== WHAT YOU WILL DO ==
The lines to copy are those with "cursor" in them. Pull each one from the entries below.

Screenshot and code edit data
=-=-=

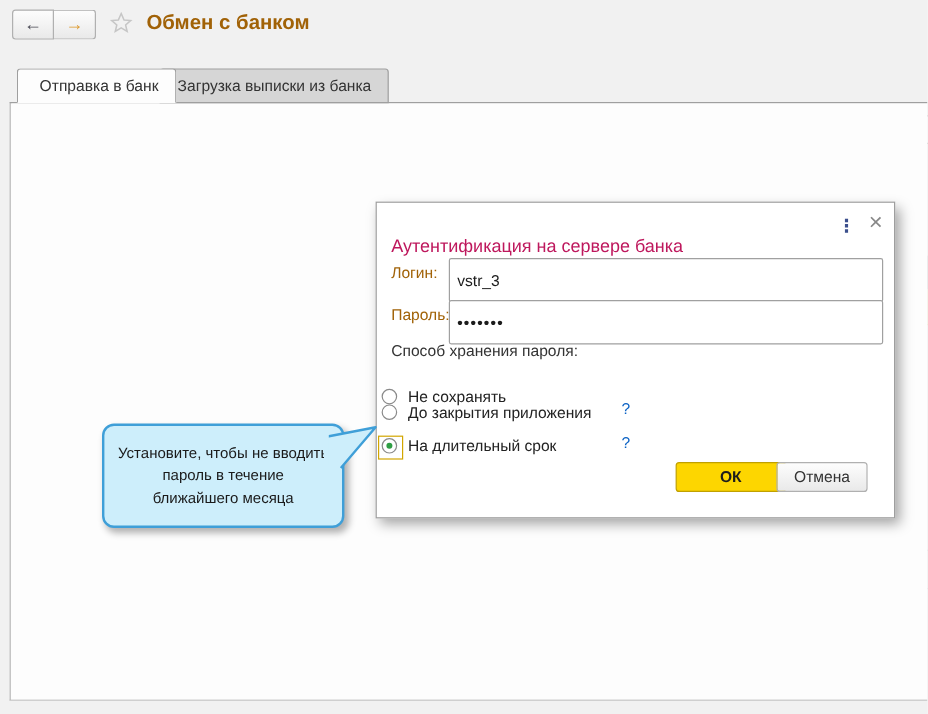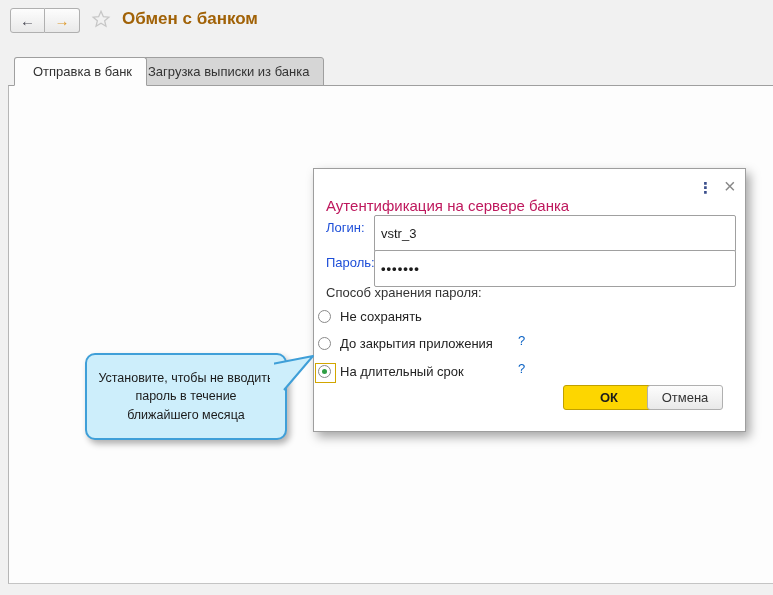--- a/index.html
+++ b/index.html
@@ -64,21 +64,21 @@
            box-shadow:3px 4px 6px rgba(0,0,0,0.3);z-index:30;display:flex;align-items:center;justify-content:center;
            text-align:center;color:#1a1a1a;font-size:12.5px;line-height:1.45;box-sizing:border-box;}
   .callout-tail{left:270px;top:350px;z-index:31;}
 
   
   .dialog{left:313px;top:168px;width:433px;height:264px;background:#fff;border:1px solid #9e9e9e;
           box-shadow:4px 5px 10px rgba(0,0,0,0.35);z-index:20;box-sizing:border-box;}
   .dlg-title{position:absolute;left:12px;top:12px;font-size:15px;color:#be185d;margin-top:16px;}
   .dlg-kebab{position:absolute;left:384px;top:10px;font-size:15px;font-weight:bold;color:#3b4f8c;cursor:default;}
   .dlg-close{position:absolute;left:410px;top:6px;font-size:20px;color:#888;cursor:default;}
-  .dlg-lbl{position:absolute;color:#1d4ed8;}
+  .dlg-lbl{position:absolute;color:#a16207;}
   .dlg-input{position:absolute;left:60px;width:362px;height:37px;background:#fff;border:1px solid #a0a0a0;border-radius:2px;
           box-sizing:border-box;display:flex;align-items:center;padding:0 6px;color:#1c1c1c;}
   .radio-row{position:absolute;left:4px;display:flex;align-items:center;height:20px;}
   .radio{width:13px;height:13px;border:1px solid #8a8a8a;border-radius:50%;background:#fff;box-sizing:border-box;
          display:flex;align-items:center;justify-content:center;}
   .radio .dot{width:5px;height:5px;border-radius:50%;background:#2f9e44;}
   .radio-focus{position:absolute;left:-4px;top:-3px;width:21px;height:20px;border:1px solid #d2a600;box-sizing:border-box;}
   .radio-lbl{margin-left:9px;color:#222;}
   .help{position:absolute;left:204px;color:#0b62c4;font-size:13px;cursor:default;}
 
@@ -242,21 +242,21 @@
     <div class="dlg-close">×</div>
 
     <div class="dlg-lbl" style="left:12px;top:51px;">Логин:</div>
     <div class="dlg-input" style="top:46px;">vstr_3</div>
 
     <div class="dlg-lbl" style="left:12px;top:86px;">Пароль:</div>
     <div class="dlg-input" style="top:81px;font-weight:bold;letter-spacing:1px;">•••••••</div>
 
     <div class="dlg-lbl" style="left:12px;top:116px;color:#333;">Способ хранения пароля:</div>
 
-    <div class="radio-row" style="top:137px;align-items:center;">
+    <div class="radio-row" style="top:151px;align-items:center;">
       <div class="radio"></div>
       <span class="radio-lbl">Не сохранять</span>
     </div>
 
     <div class="radio-row" style="top:164px;">
       <div class="radio"></div>
       <span class="radio-lbl">До закрытия приложения</span>
     </div>
     <div class="help" style="top:164px;">?</div>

=-=-=

== EXERCISE RESULT ==
   .dlg-kebab{position:absolute;left:384px;top:10px;font-size:15px;font-weight:bold;color:#3b4f8c;cursor:default;}
   .dlg-close{position:absolute;left:410px;top:6px;font-size:20px;color:#888;cursor:default;}
   .help{position:absolute;left:204px;color:#0b62c4;font-size:13px;cursor:default;}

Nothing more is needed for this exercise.